--- Available data Enclosed Below ---
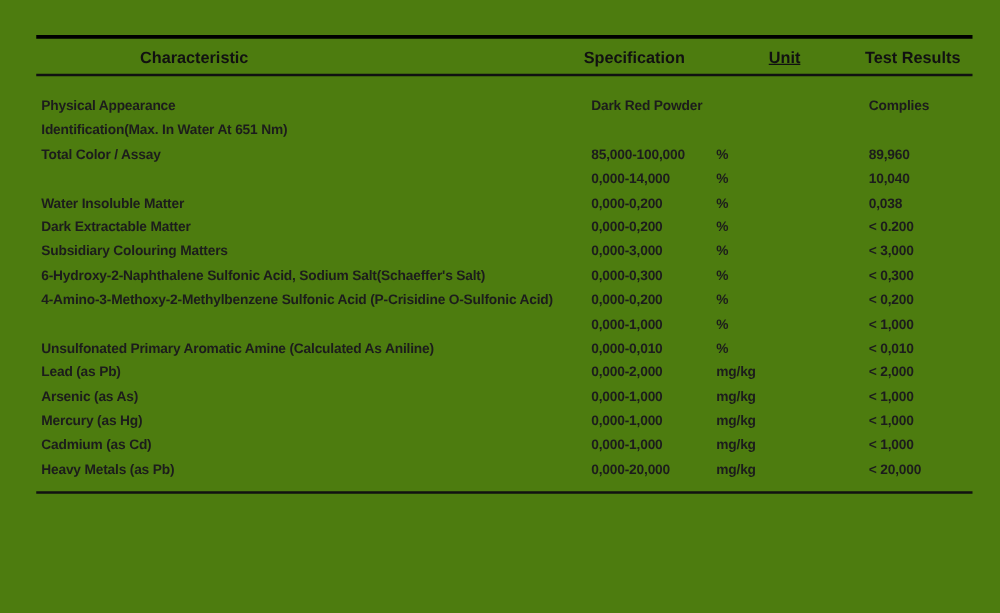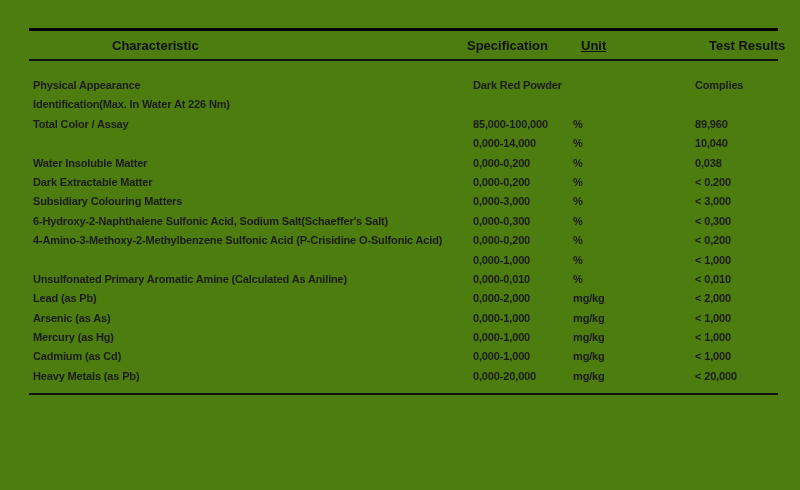--- a/index.html
+++ b/index.html
@@ -40,7 +40,7 @@
   .header-row .hcell { position: absolute; white-space: nowrap; }
   .h-characteristic { left: 112px; }
   .h-specification  { left: 467px; }
-  .h-unit           { left: 581px; text-decoration: underline; }
+  .h-unit           { left: 615px; text-decoration: underline; }
   .h-testresults    { left: 692px; margin-left: 17px; }
 
   .tbody {

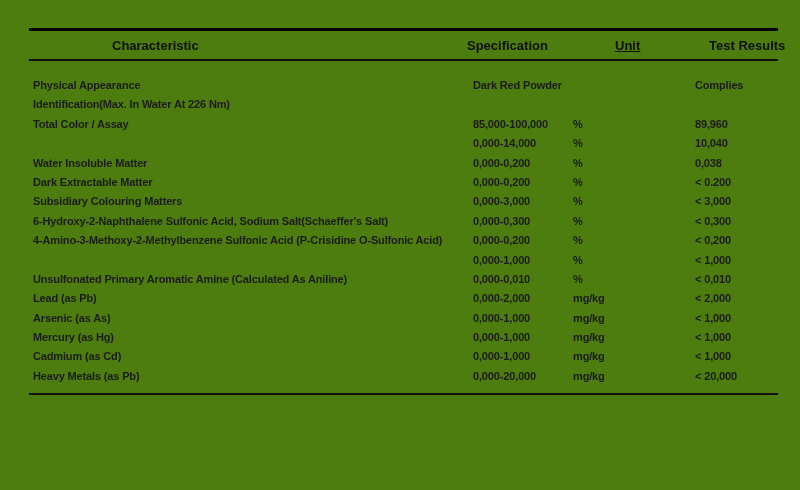--- a/index.html
+++ b/index.html
@@ -41,7 +41,7 @@
   .h-characteristic { left: 112px; }
   .h-specification  { left: 467px; }
   .h-unit           { left: 615px; text-decoration: underline; }
-  .h-testresults    { left: 692px; margin-left: 17px; }
+  .h-testresults    { left: 692px; }
 
   .tbody {
     position: absolute;

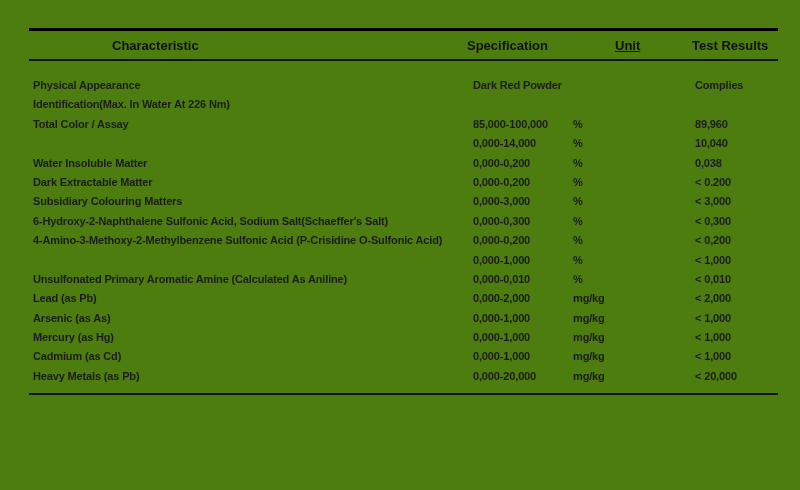--- a/index.html
+++ b/index.html
@@ -89,7 +89,7 @@
   </div>
 
   <div class="trow">
-    <span class="cell c-characteristic">Identification(Max. In Water At 226 Nm)</span>
+    <span class="cell c-characteristic">Identification(Max. In Water At 651 Nm)</span>
     <span class="cell c-specification"></span>
     <span class="cell c-unit"></span>
     <span class="cell c-testresult"></span>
--- End of Enclosed Available data ---
• Prompt: Return each line of the data, keeping its wording exact and omitting pictures.

• Solution to this task:
--- a/index.html
+++ b/index.html
@@ -40,7 +40,7 @@
   .header-row .hcell { position: absolute; white-space: nowrap; }
   .h-characteristic { left: 112px; }
   .h-specification  { left: 467px; }
-  .h-unit           { left: 581px; text-decoration: underline; }
+  .h-unit           { left: 615px; text-decoration: underline; }
   .h-testresults    { left: 692px; margin-left: 17px; }
 
   .tbody {

--- a/index.html
+++ b/index.html
@@ -41,7 +41,7 @@
   .h-characteristic { left: 112px; }
   .h-specification  { left: 467px; }
   .h-unit           { left: 615px; text-decoration: underline; }
-  .h-testresults    { left: 692px; margin-left: 17px; }
+  .h-testresults    { left: 692px; }
 
   .tbody {
     position: absolute;

--- a/index.html
+++ b/index.html
@@ -89,7 +89,7 @@
   </div>
 
   <div class="trow">
-    <span class="cell c-characteristic">Identification(Max. In Water At 226 Nm)</span>
+    <span class="cell c-characteristic">Identification(Max. In Water At 651 Nm)</span>
     <span class="cell c-specification"></span>
     <span class="cell c-unit"></span>
     <span class="cell c-testresult"></span>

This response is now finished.